By John A. Burtka IV The Washington Post

Published June 5, 2019

Conservatives have good villain again
Political movements need a villain if they are going to hold together diverse, often contradictory coalitions. Democrats' latest villain rode down an escalator in Midtown Manhattan on a mid-June day four years ago. Republicans, by contrast, have been searching for a new villain ever since the end of the Cold War.

The impeachable President Bill Clinton, Islamist terrorism and Obamacare all served as targets for the conservative movement, but none of these villains was able to galvanize the coalition the way that communism did during the 1980s. Even with Donald Trump in the White House, Reagan nostalgia has not yet subsided as conservatives struggle to integrate their new working-class constituency into a party previously committed to free trade and marginal tax cuts. That is all about to change.

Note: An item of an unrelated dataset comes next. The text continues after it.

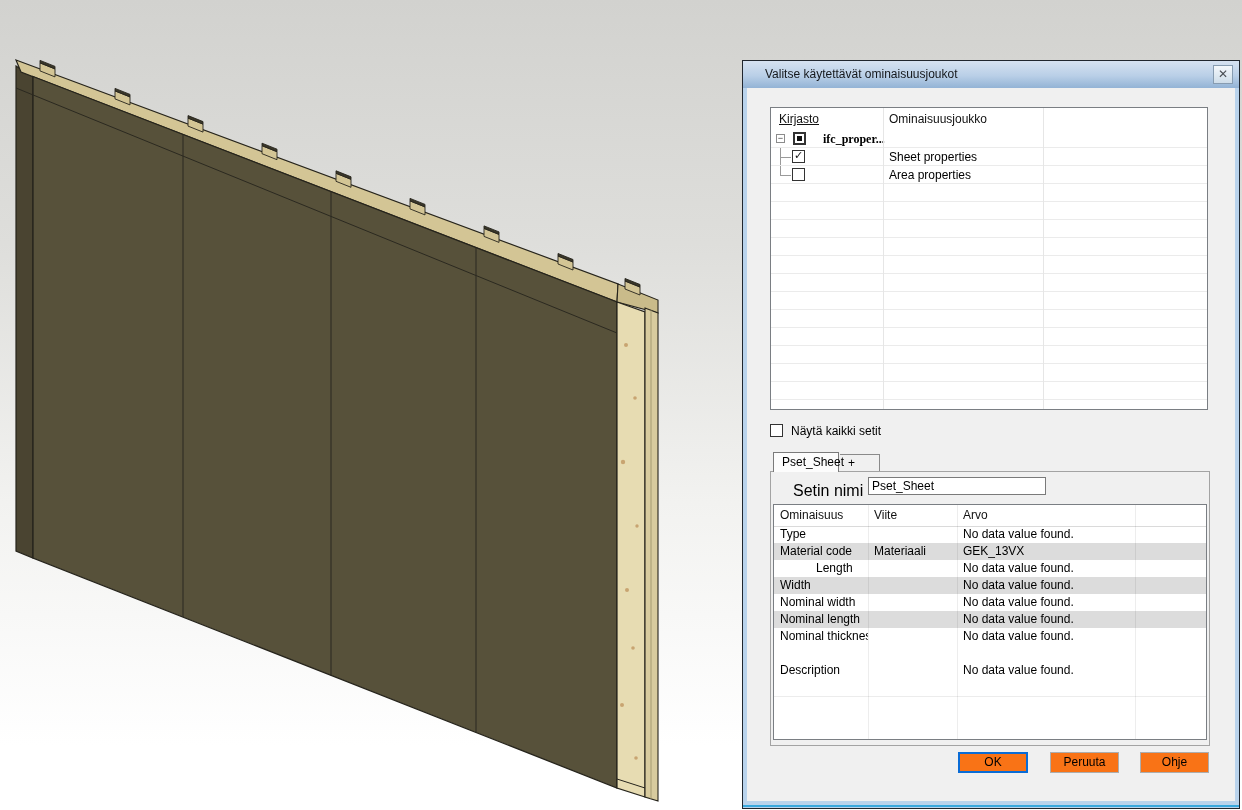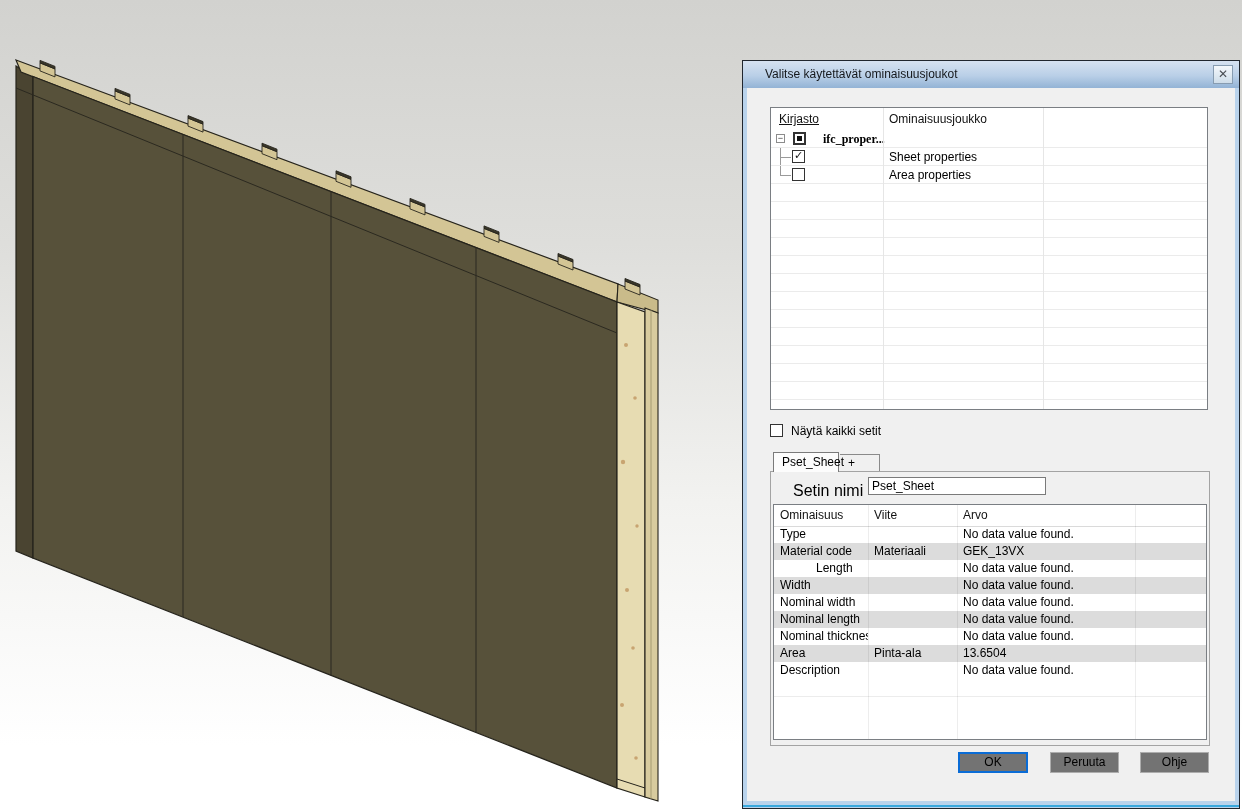"Area" div.prow { html: <div> <div>Area</div> <div>Pinta-ala</div> <div>13.6504</div> </div> -> none }
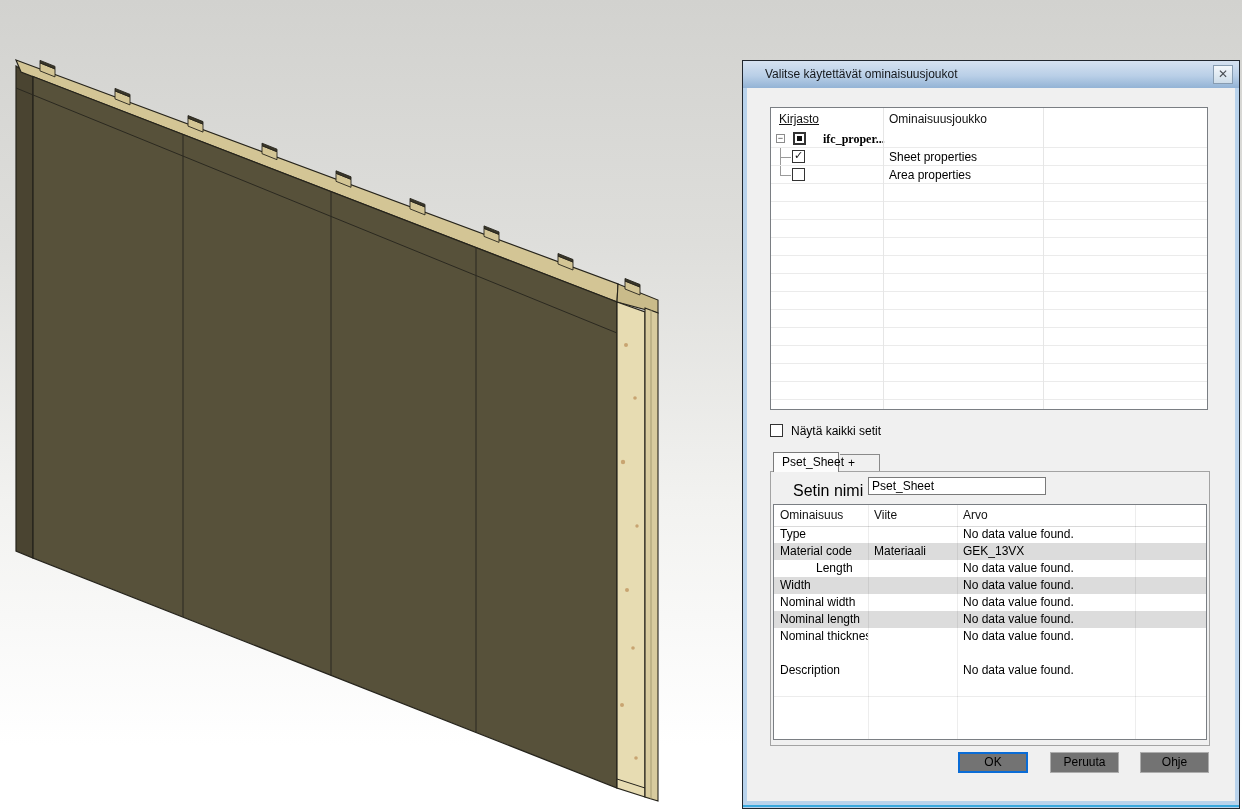"OK" .btn { background: #737373 -> #f97316 }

According to many critics, conservatism has been in danger of falling into the state that literary critic Lionel Trilling ascribed to it in 1950, espousing "irritable mental gestures which seek to resemble ideas." There is no glue holding the coalition together, let alone any discernible policy agenda.

Enter Big Tech and the rise of China.

There is consensus growing among conservatives in Washington and around the country that the biggest threats to American liberty come not from extremists in the Middle East or Democratic power grabs, but from the behemoths in Silicon Valley and Beijing.

Conservatives have complained about liberal media bias for decades, but the threats posed by Big Tech and the accompanying phenomenon of "woke" capitalism and "surveillance" capitalism have combined to create a bias against conservatives that would have been hard to imagine even five years ago.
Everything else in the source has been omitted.